Al llegar al río, lo encontraron seco, reducido a un lecho de piedras y barro endurecido.

—Este lugar es sombrío… —murmuró Anya con un gesto de decepción.

—Debe haber un parque cerca. Vamos a verlo —respondió León.

Caminaron durante media hora hasta encontrarlo. El parque estaba descuidado, con columpios oxidados y pintura descascarada, pero la hierba aún estaba verde.

—Tal parece que las autoridades al menos lo riegan —comentó León.

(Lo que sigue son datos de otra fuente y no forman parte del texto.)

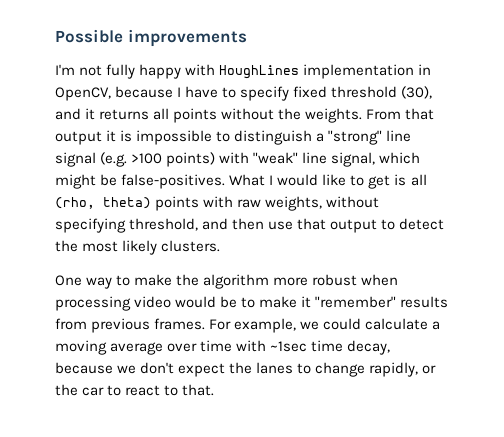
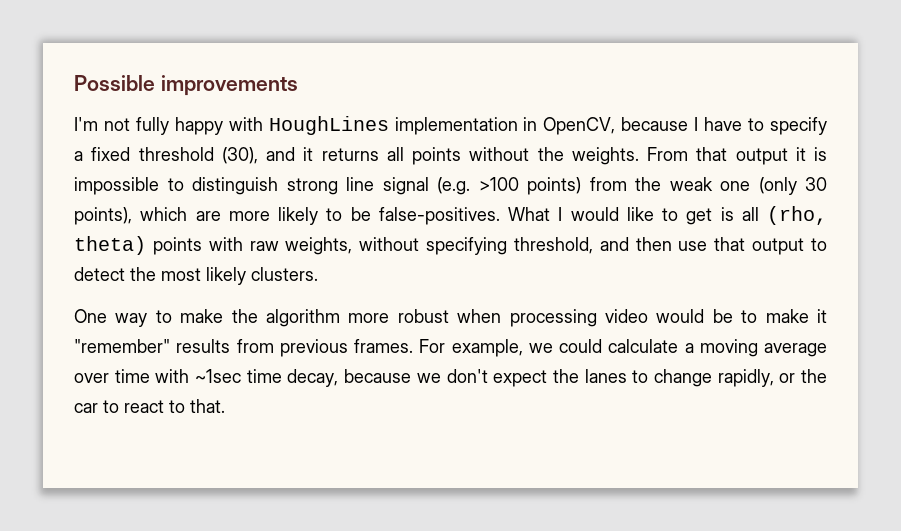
- I'm not fully happy with HoughLines implementation in OpenCV, because I have to specify fixed threshold (30), and it returns all points without the weights.
+ I'm not fully happy with HoughLines implementation in OpenCV, because I have to specify a fixed threshold (30), and it returns all points without the weights.
- From that output it is impossible to distinguish a "strong" line signal (e.g. >100 points) with "weak" line signal, which might be false-positives.
+ From that output it is impossible to distinguish strong line signal (e.g. >100 points) from the weak one (only 30 points), which are more likely to be false-positives.

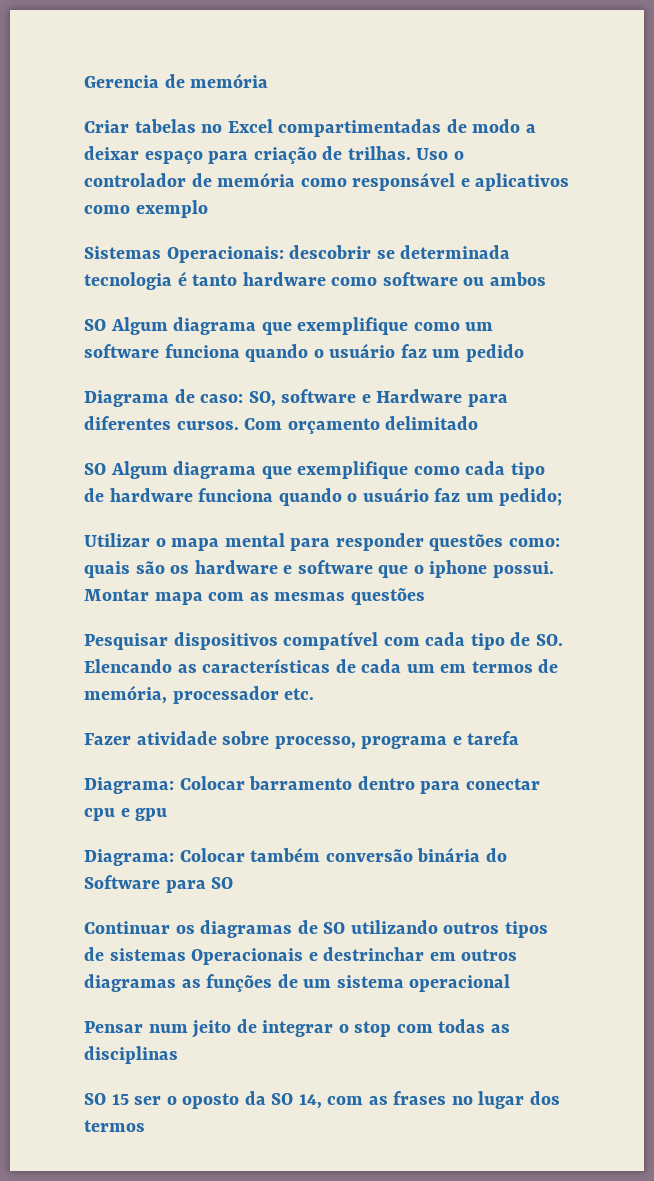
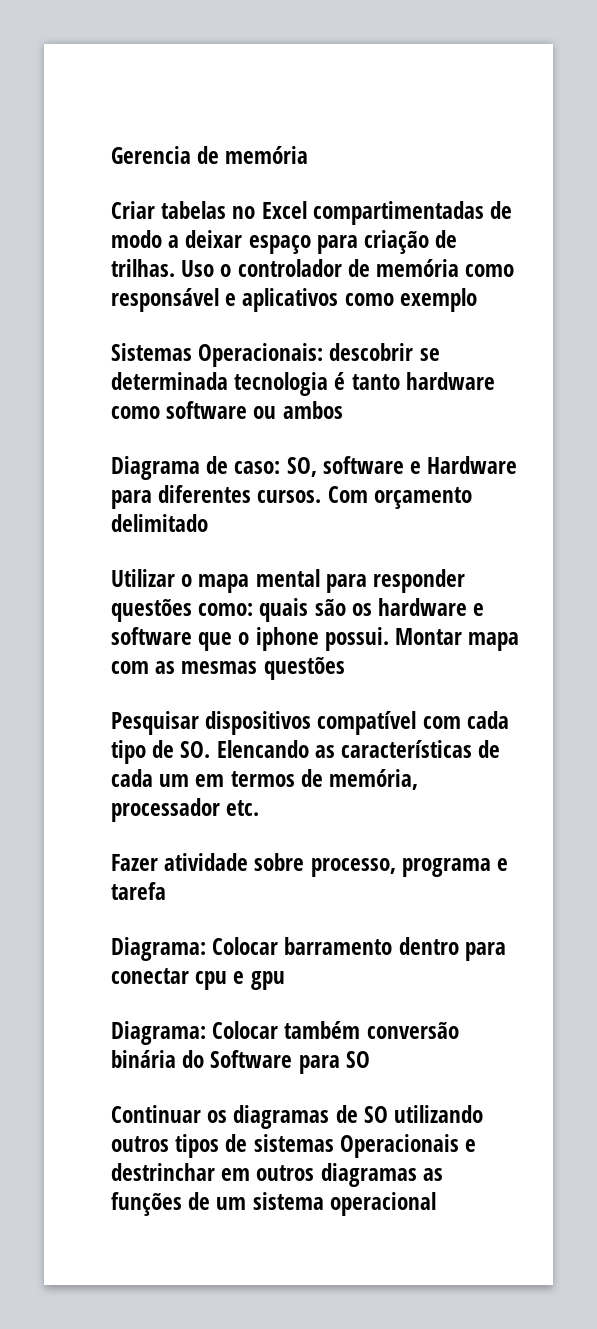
- SO Algum diagrama que exemplifique como um software funciona quando o usuário faz um pedido
- SO Algum diagrama que exemplifique como cada tipo de hardware funciona quando o usuário faz um pedido;
- Pensar num jeito de integrar o stop com todas as disciplinas
- SO 15 ser o oposto da SO 14, com as frases no lugar dos termos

Más adelante, vio a unos niños jugando fútbol; otros, más pequeños, se divertían en los columpios o abrazaban muñecos viejos.

— ¿Quieres que te acompañe? —preguntó León.

—No es necesario —respondió Anya, inflando el pecho—. Anya puede hacerlo sola.

Corrió hacia los otros niños para presentarse. En minutos pocos ya estaba riendo y participando en sus juegos, como si siempre hubiera pertenecido al grupo.

León se dejó caer en una banca, observando de lejos. Entonces, aprovechando que nadie lo miraba, sacó el pergamino del bolsillo. Lo desenrolló con cuidado y reconoció la letra fina de Astoria.

Querido León:

Espero que estés teniendo un verano estupendo. Yo, por mi parte, me encuentro aburrida, al igual que mi hermana. Nuestros padres decidieron que nuestras vacaciones serían en Transilvania. No sé por qué, de todos los lugares, eligieron este tan tenebroso.

Y lo peor: no nos dejan explorar, solo podemos salir con ellos.

Aun así, regresaré faltando una semana para el inicio del nuevo semestre. Espero encontrarte en el Callejón Diagon.

Espero tener noticias tuyas a mi regreso.